AGI – In una lettera aperta pubblicata oggi su Repubblica indirizzata alla presidente del Consiglio, la segretaria del Partito Democratico Elly Schlein invita il governo a unire le forze su clima ed energia. “La Commissione europea ha recentemente previsto la possibilità, per gli Stati membri di utilizzare fino allo 0,6% del Pil in tre anni in deroga ai vincoli di bilancio, al fine di accelerare la transizione energetica. Per l’Italia ciò equivale a circa 14 miliardi di euro da impiegare entro il 2028. È una opportunità importante per mettere in campo risposte strutturali che abbassino il costo dell’energia. Come Partito Democratico – spiega – siamo disponibili al dialogo su come utilizzare queste risorse al meglio, e in questo spirito costruttivo offriamo alla Vostra attenzione la nostra proposta di un piano in cinque interventi, fondato in buona parte su misure già esistenti e pienamente attuabili, che potrebbe contribuire in modo significativo alla resilienza energetica del Paese”.
La presidente del Consiglio Giorgia Meloni, oggi a Oslo, rispondendo a una domanda dei cronisti sulla lettera della segretaria dem risponde di non ho avuto il tempo di approfondirla ancora. “Chiaramente intendo approfondirla senza pregiudizi – aggiunge – non ho assolutamente pregiudizi quando si fanno delle proposte sensate, sicuramente non ho i pregiudizi dell’opposizione italiana che quasi quasi sta chiedendo di andare a pagare il bollo della macchina per contestare i provvedimenti del governo. Io non ho questo approccio”.

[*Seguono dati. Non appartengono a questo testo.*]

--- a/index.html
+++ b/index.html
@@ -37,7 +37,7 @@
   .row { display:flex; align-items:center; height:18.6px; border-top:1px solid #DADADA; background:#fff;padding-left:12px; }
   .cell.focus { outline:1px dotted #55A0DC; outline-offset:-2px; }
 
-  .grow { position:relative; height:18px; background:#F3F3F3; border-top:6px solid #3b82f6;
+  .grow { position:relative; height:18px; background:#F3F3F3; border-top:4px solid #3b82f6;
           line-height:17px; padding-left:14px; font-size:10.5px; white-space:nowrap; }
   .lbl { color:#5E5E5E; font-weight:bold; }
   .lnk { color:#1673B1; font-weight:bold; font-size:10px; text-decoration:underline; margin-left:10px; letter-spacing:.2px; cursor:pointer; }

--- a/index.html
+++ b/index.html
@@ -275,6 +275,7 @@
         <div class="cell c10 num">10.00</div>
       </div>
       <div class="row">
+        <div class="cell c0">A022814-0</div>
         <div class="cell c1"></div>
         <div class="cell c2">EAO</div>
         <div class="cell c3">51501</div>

Meloni: “Approfondirò senza pregiudizi”
“Se ci sono e ci saranno delle proposte utili le prenderò assolutamente in considerazione. Per ora posso dire da una lettura velocissima che ho avuto di questa lettera che sono contenta vi sia, diciamo, un implicito riconoscimento del lavoro del governo”, dice la premier. “Ricordo – dice la presidente del Consiglio – quando il Partito Democratico diceva che il piano casa era fuffa, che era un piano che non serviva a niente, che era vuoto, ricordo le contestazioni. Oggi – sottolinea la premier – si chiede di metterci più risorse”. “Mi accontento per ora – conclude – dell’implicito riconoscimento del lavoro che abbiamo fatto fin qui ma sicuramente approfondirò e se ci sono cose interessanti e buone non ho problemi a portarle avanti”.
Conte: “Non ci sono le condizioni”
Il presidente del M5s Giuseppe Conte, alleato di Elly Schlein nel Centrosinistra, a ‘Dritto e Rovescio’ su Rete 4, rispondendo a una domanda sulla lettera aperta della segretaria del Pd alla premier Giorgia Meloni si smarca dalla posizione della Schlein:“Io parlo per me, ho proposto a questo governo varie forme di collaborazione, per il salario minimo ad esempio. Meloni ci ha preso in giro e ci ha sbattuto la porta in faccia, aumentando lo stipendio a Brunetta, e le indennità a ministri e sottosegretari, e gli italiani sono in braghe di tela, con la manodopera sottopagata”. In quattro anni “abbiamo fatto tante proposte. Oggi non ci sono le condizioni per lavorare insieme con Meloni”, ha aggiunto.